Copy the listing out in full. Keep every word as it is.

━━━━━━

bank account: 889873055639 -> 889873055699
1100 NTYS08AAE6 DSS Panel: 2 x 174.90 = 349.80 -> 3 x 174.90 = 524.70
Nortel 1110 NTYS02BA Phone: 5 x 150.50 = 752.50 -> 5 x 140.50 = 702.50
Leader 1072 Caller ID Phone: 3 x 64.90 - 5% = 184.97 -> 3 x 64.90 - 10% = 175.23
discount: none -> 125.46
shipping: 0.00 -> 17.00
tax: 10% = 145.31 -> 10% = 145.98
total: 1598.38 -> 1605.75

━━━━━━

* _Written answer_
bank account: 889873055639 -> 889873055699
1100 NTYS08AAE6 DSS Panel: 2 x 174.90 = 349.80 -> 3 x 174.90 = 524.70
Nortel 1110 NTYS02BA Phone: 5 x 150.50 = 752.50 -> 5 x 140.50 = 702.50
Leader 1072 Caller ID Phone: 3 x 64.90 - 5% = 184.97 -> 3 x 64.90 - 10% = 175.23
discount: none -> 125.46
shipping: 0.00 -> 17.00
tax: 10% = 145.31 -> 10% = 145.98
total: 1598.38 -> 1605.75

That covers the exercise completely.